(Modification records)

####

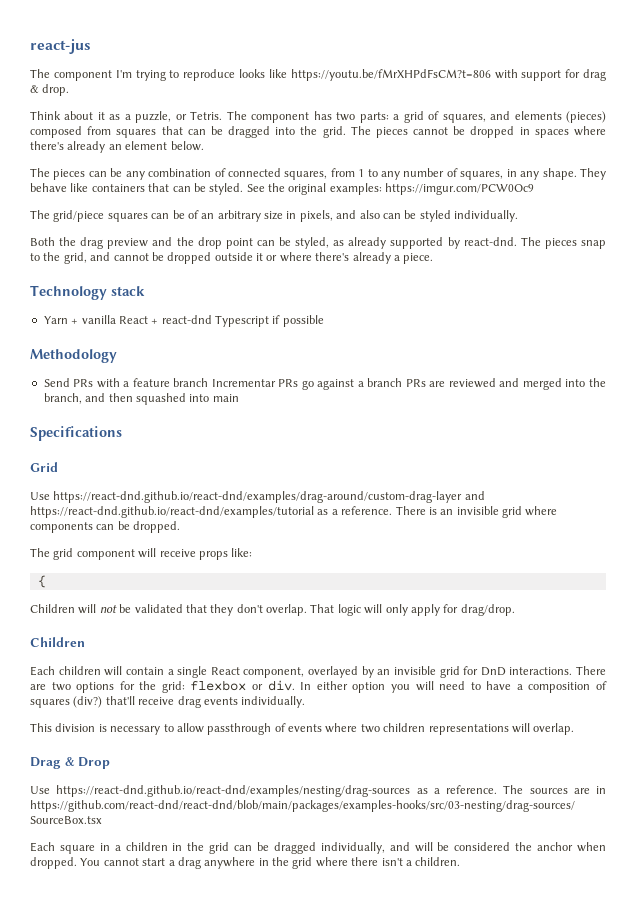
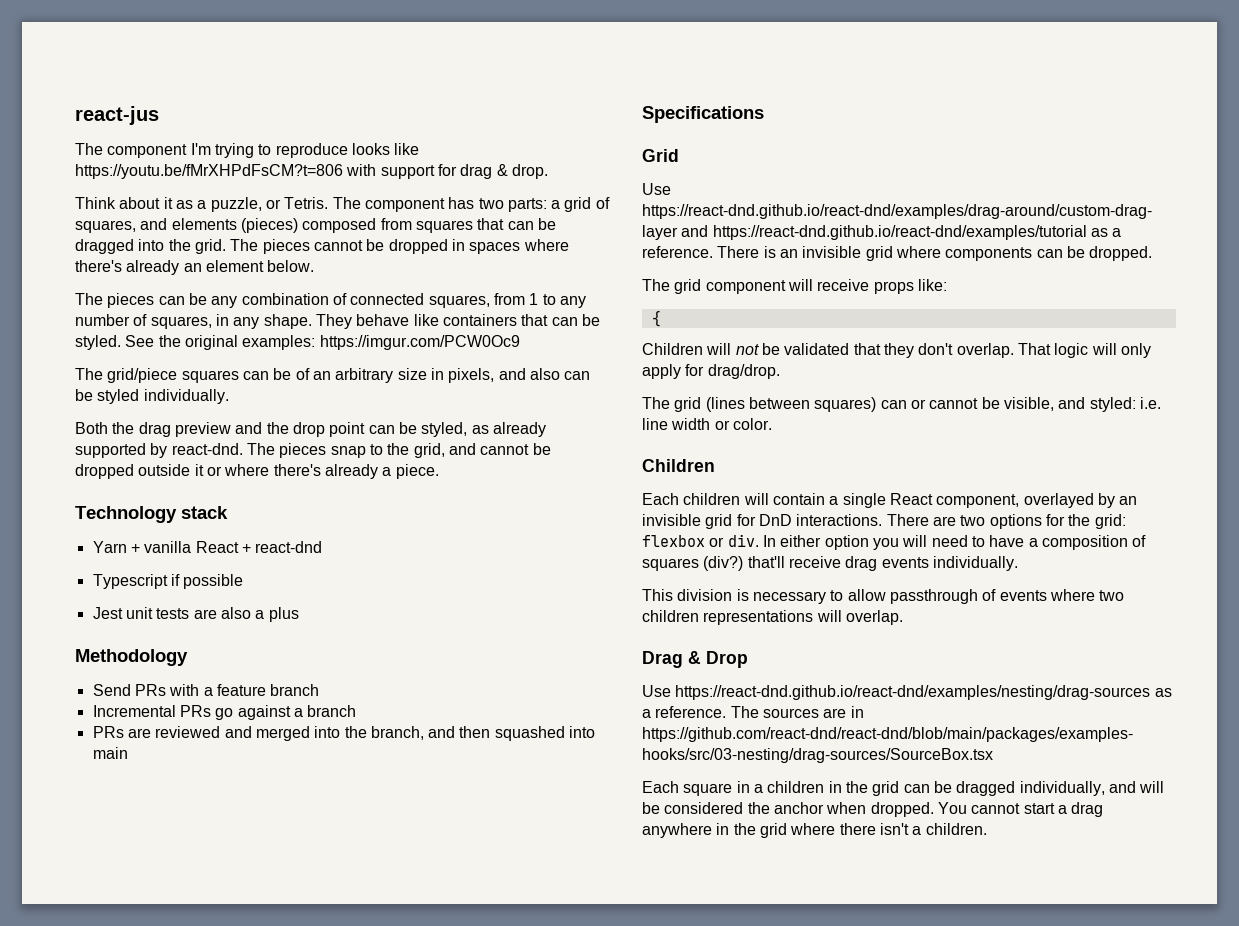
(212, 319) none -> (323, 547) //
(324, 321) none -> [92,607,299,622] // Jest unit tests are also a plus
[211,379,276,387] Incrementar -> [92,705,176,717] // Incremental
(403, 382) none -> (357, 711) //
(515, 610) none -> [642,397,1161,412] [642,418,772,430] // The grid (lines between squares) can or cannot be visible, and styled: i.e. line width or color.

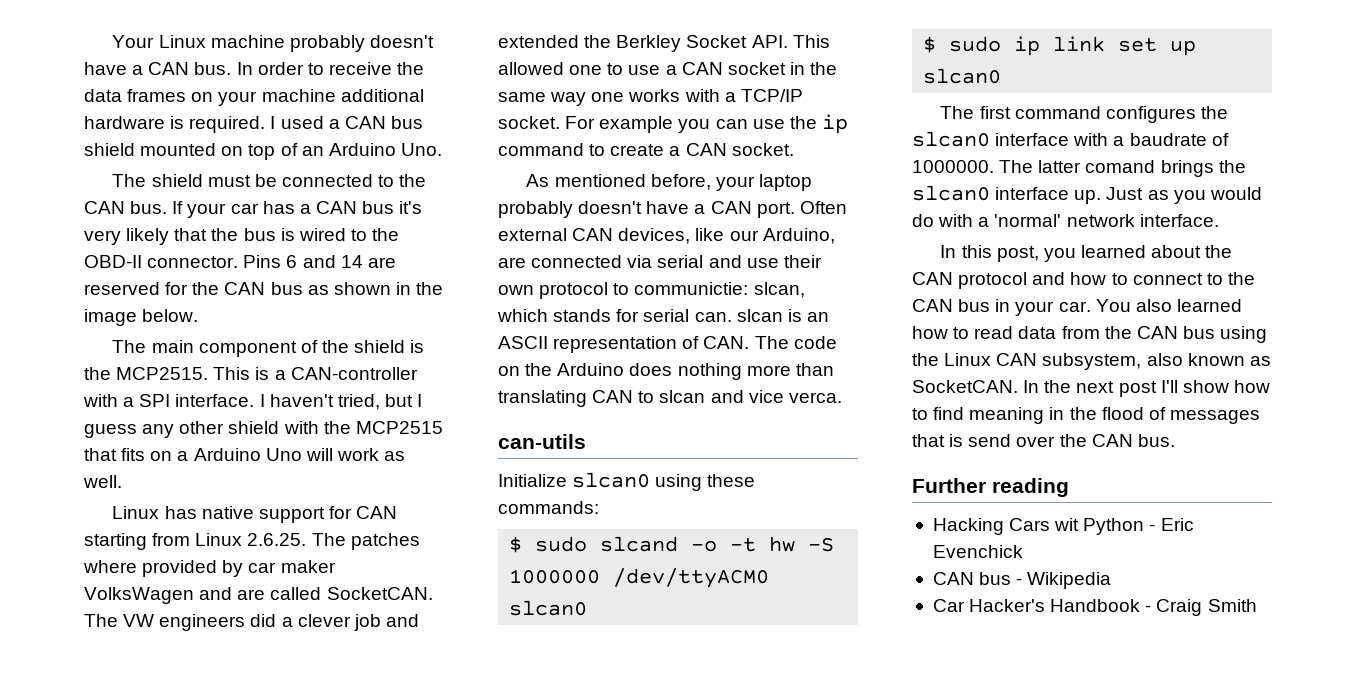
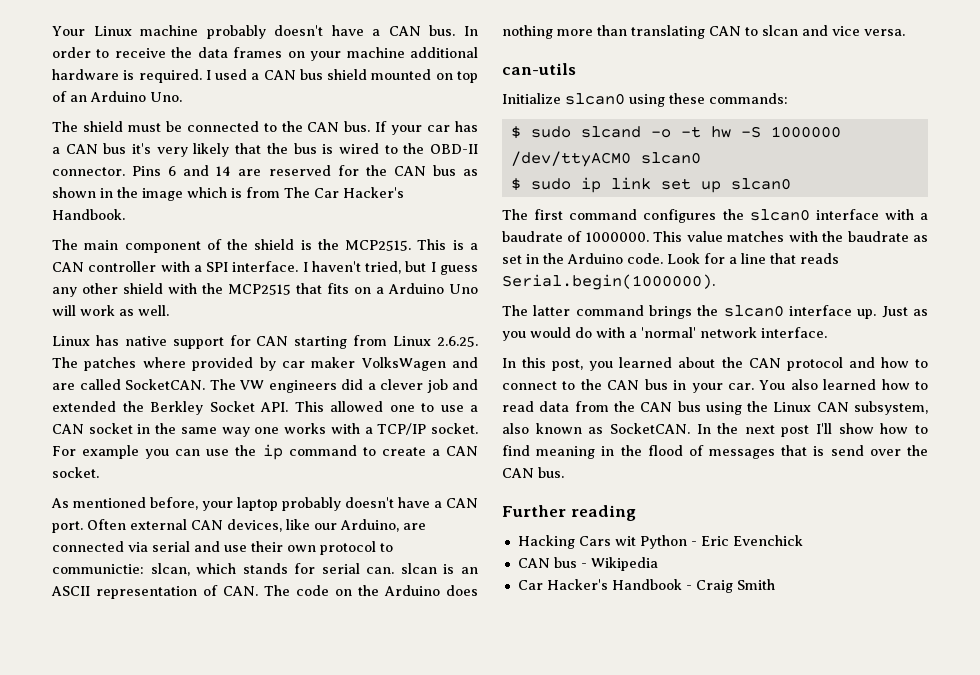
[142,309,199,322] below. -> [187,187,404,198] [52,209,125,220] which is from The Car Hacker's Handbook.
[290,367,418,380] CAN-controller -> [52,261,157,272] CAN controller
[788,392,842,403] verca. -> [864,29,905,36] versa.
(994, 166) none -> [653,231,929,242] [502,253,839,264] [502,274,715,290] This value matches with the baudrate as set in the Arduino code. Look for a line that reads Serial.begin(1000000). //
[1085,160,1156,173] comand -> [575,305,644,316] command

####

Type out the data above once more, exactly, with no images included.

(212, 319) none -> (323, 547) //
(324, 321) none -> [92,607,299,622] // Jest unit tests are also a plus
[211,379,276,387] Incrementar -> [92,705,176,717] // Incremental
(403, 382) none -> (357, 711) //
(515, 610) none -> [642,397,1161,412] [642,418,772,430] // The grid (lines between squares) can or cannot be visible, and styled: i.e. line width or color.

[142,309,199,322] below. -> [187,187,404,198] [52,209,125,220] which is from The Car Hacker's Handbook.
[290,367,418,380] CAN-controller -> [52,261,157,272] CAN controller
[788,392,842,403] verca. -> [864,29,905,36] versa.
(994, 166) none -> [653,231,929,242] [502,253,839,264] [502,274,715,290] This value matches with the baudrate as set in the Arduino code. Look for a line that reads Serial.begin(1000000). //
[1085,160,1156,173] comand -> [575,305,644,316] command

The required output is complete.